An inventive measuring device for use in the abovedescribed method is characterized by a vacuum pump or a connection for a vacuum pump and a gas meter, both being connected to a suction connection, and by a first valve between the vacuum pump or vacuum pump connection and the suction connection and a second valve between gas meter and the suction connection. A reliable volume measurement can be carried out with these basic elements, wherein the amount of gas entering after the partial evacuation is measured with the gas meter.
The measuring device can be improved by various additional devices like a manostat, a pressure gauge and a programming device. Details herefor are defined in the subclaims and will be described in connection with the drawings. The measuring device is advantageously portable so that it can easily be moved on a building site. The weight of the measuring device is not great so that it can be readily carried.
An evacuating and filling device for use in the aforementioned method is characterized by a vacuum pump, a storage tank for the filling compound, a pressure pump which is connected to the storage tank and a multi-way valve arranged between the pressure pump and the vacuum pump. Said valve has a connection which can be connected to the empty space and in one position connects the connection to the vacuum pump and in a further position connects the connection to the pressure pump. A device so constructed permits the transistion from the evacuation to the filling by a simple change in position of the multi-way valve, namely by one single manipulation thereof.
Embodiments and improvements of such a device are defined in the subclaims and will be described also in connection with the drawings.
A multi-way valve according to the invention is characterized in that it has a first chamber and a second chamber, wherein the chambers are connected with one another through a suitable opening and the first chamber has a connection for the supply pipe of the pressure pump and a further connection for the return pipe of the pressure pump and the second chamber has a connection for a line leading to the empty space and a connection for the vacuum pump.

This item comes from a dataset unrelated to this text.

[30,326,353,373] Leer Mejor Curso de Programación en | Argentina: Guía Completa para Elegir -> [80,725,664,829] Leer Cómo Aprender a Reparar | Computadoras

Further a slide is so arranged in each chamber that the slide in the first chamber in one position closes the opening for the return of the pressure pump and in the other position closes the connecting opening between the chambers, while the slide in the second chamber in one position closes the connection for the vacuum pump and opens this connection in the other position. Advantageously the slides are coupled with one another in such a manner that the slide in the first chamber closes the connecting opening between the chambers simultaneously with the slide in the second chamber opening the connection to the vacuum pump.

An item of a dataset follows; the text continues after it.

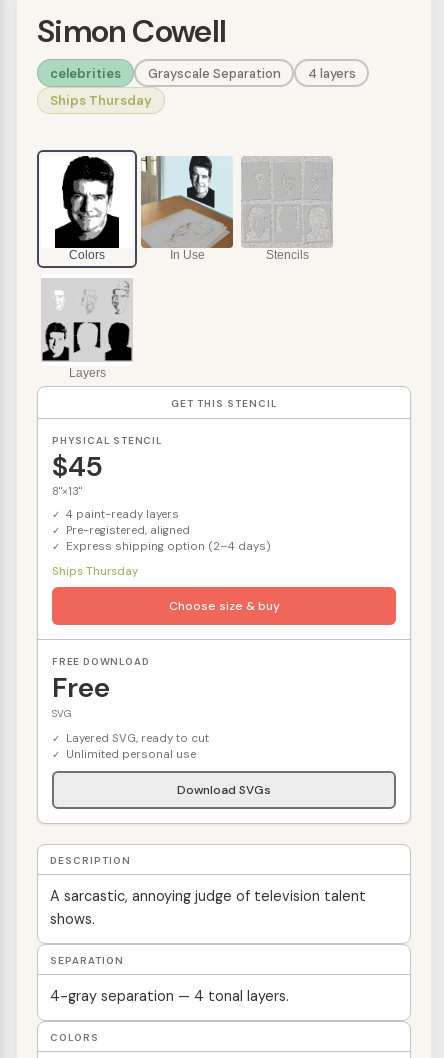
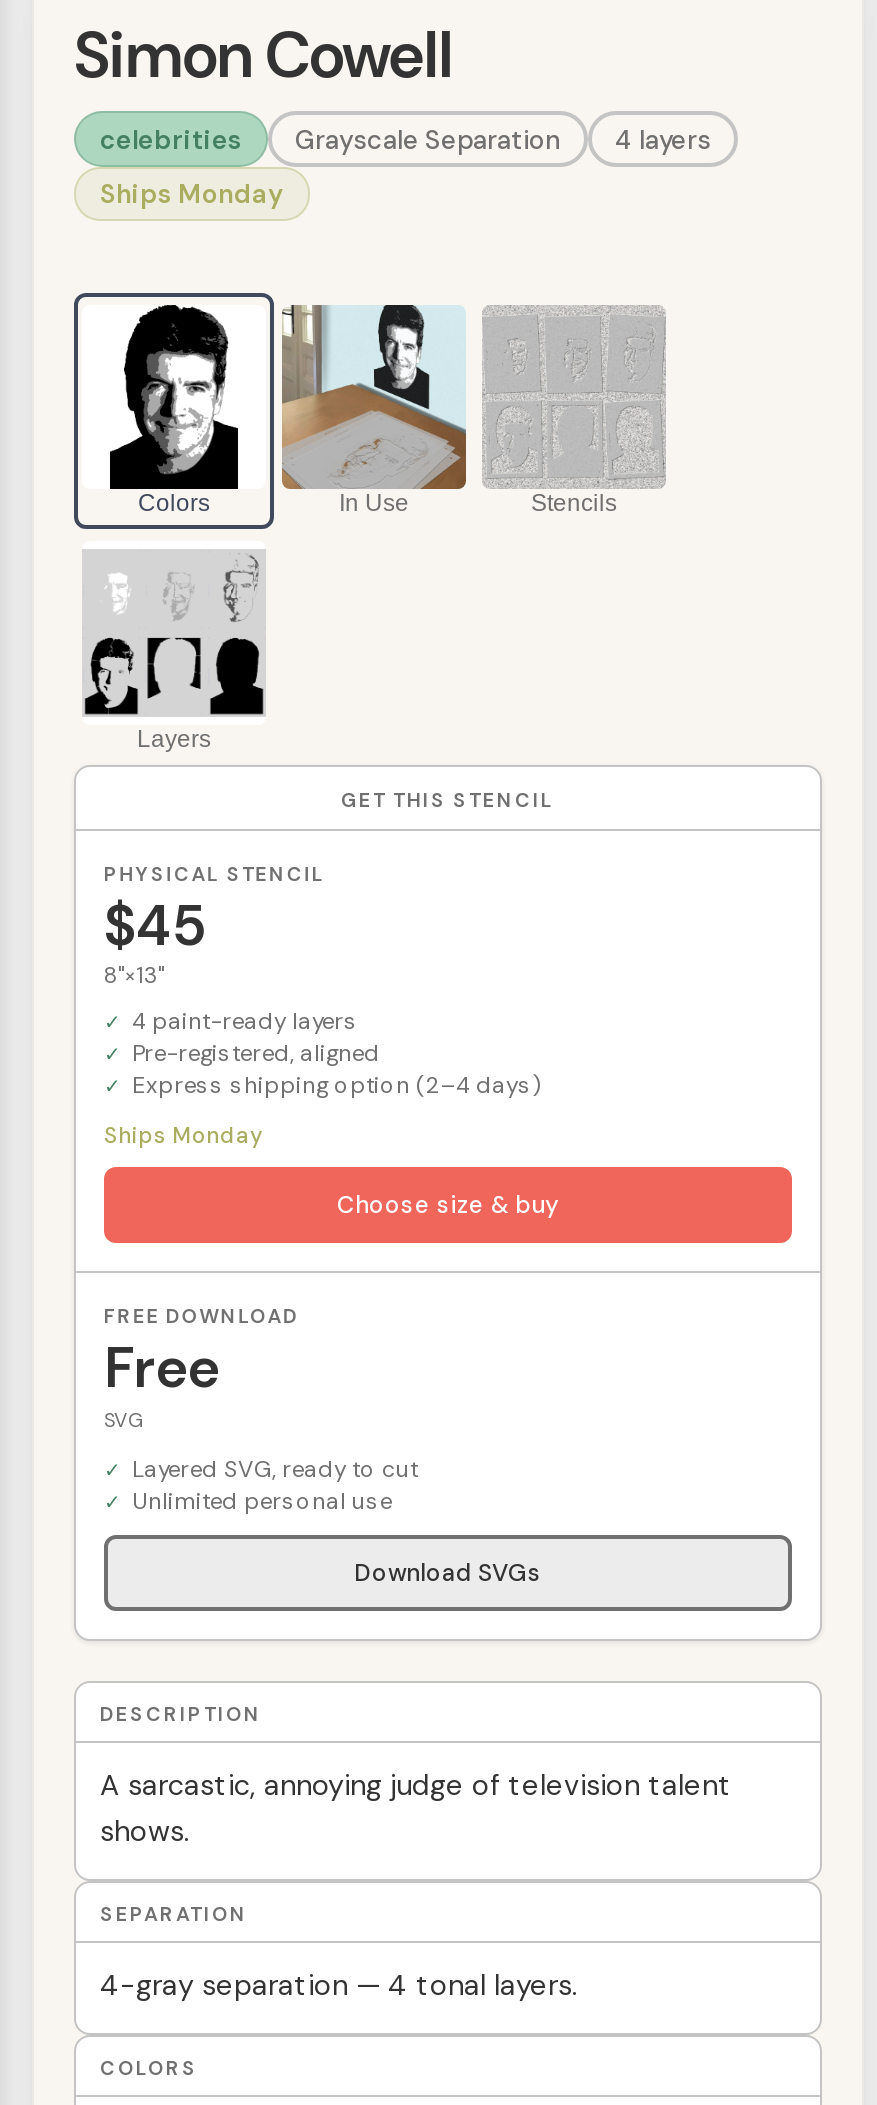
[50,92,152,109] Ships Thursday -> [100,177,284,211] Ships Monday
[52,564,138,578] Ships Thursday -> [104,1121,262,1149] Ships Monday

Such a two-chamber construction of a multi-way valve can be manufactured with the sturdiness which is desirous for the special purpose. The multi-way valve will be particularly strong if the slides have domeshaped seals which cooperate with circular openings in the chambers. After removing a cover the nonsensitive parts can be easily cleaned with water. This is required to avoid an incrustation by the cement slurry which flows through the multi-way valve.

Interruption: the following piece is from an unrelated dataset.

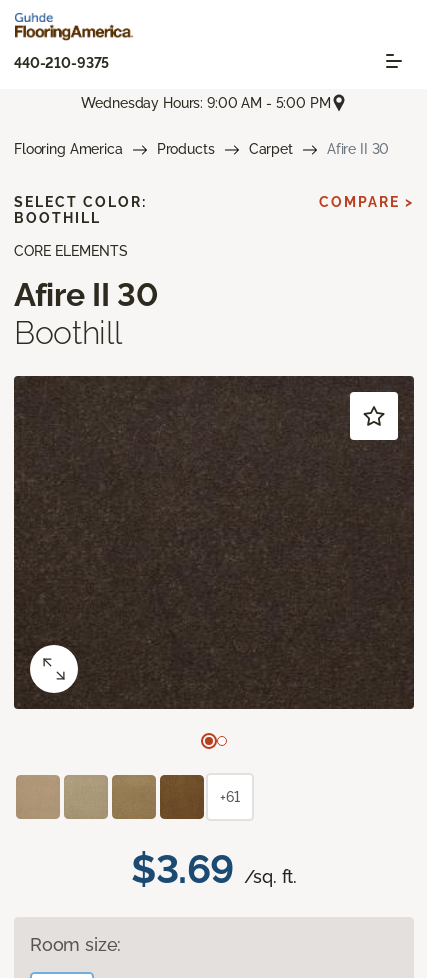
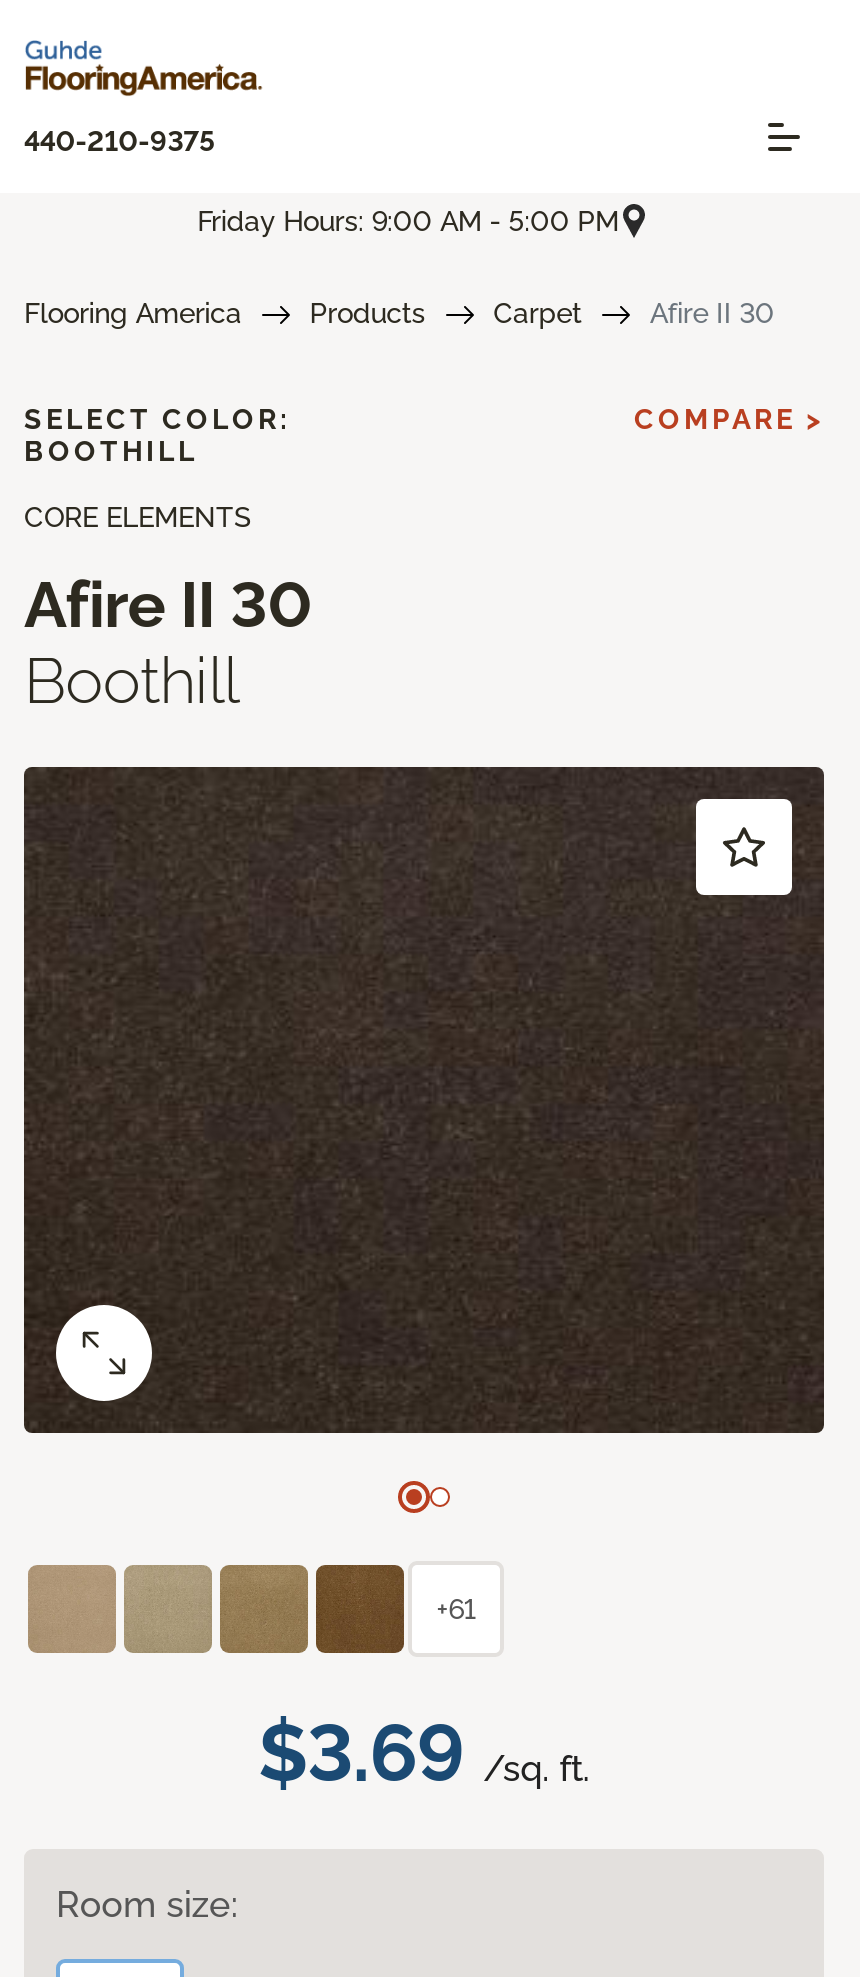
[81,95,331,111] Wednesday Hours: 9:00 AM - 5:00 PM -> [197,204,619,236] Friday Hours: 9:00 AM - 5:00 PM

Further details of the invention are defined in the subclaims. Illustrative embodiments of apparatus for carrying out the method will be described hereinafter in connection with the drawings.
BRIEF DESCRIPTION OF THE DRAWINGS FIG. 1 is a cross-sectional view of a prestressed concrete structure and a schematical illustration of a volume measuring device connected thereto, v FIG. 2 is a cross-sectional view of a prestressed concrete structure and an evacuating and filling device connected thereto, also in a schematic illustration,
FIG. 3 is a perspective illustration of the evacuating and filling device according to FIG. 2,
FIGS. 4 to 6 are schematic vertical cross-sectional views of a multi-way valve and FIG. 7 schematically illustrates the evacuating device and illustrates the washing cycle.
DETAILED DESCRIPTION FIG. 1 illustrates in a cross-sectional view a prestressed concrete structure 1, for example a bridge beam. This prestressed concrete structure contains several stressed members 2 which are arranged within the concrete mass 3. The stressed members consist of a corrugated cable duct 4 in which several prestressing wires or rods 5 are arranged which are stressed with a selected tensile force. After tensioning the prestressing wires 5 to a predetermined value, the cavity between the prestressing wires 5 and the inside of the cable duct 4 is filled with a filling compound, as a rule a cement slurry. For this purpose the filling compound is injected into the cavity. According to FIG. 1 filling compound 6 has advanced from the left to a point 7 at which point blockage developed. Thus an empty space 8 remained in the right half of the cable duct 4 which must yet be filled. With the inventive method described above, the complete filling of the cavity 8 is possible and same can be verified. For this purpose, however, according to the invention first the volume of the empty space 8 is measured which is done with the measuring device illustrated at the right in FIG. 1.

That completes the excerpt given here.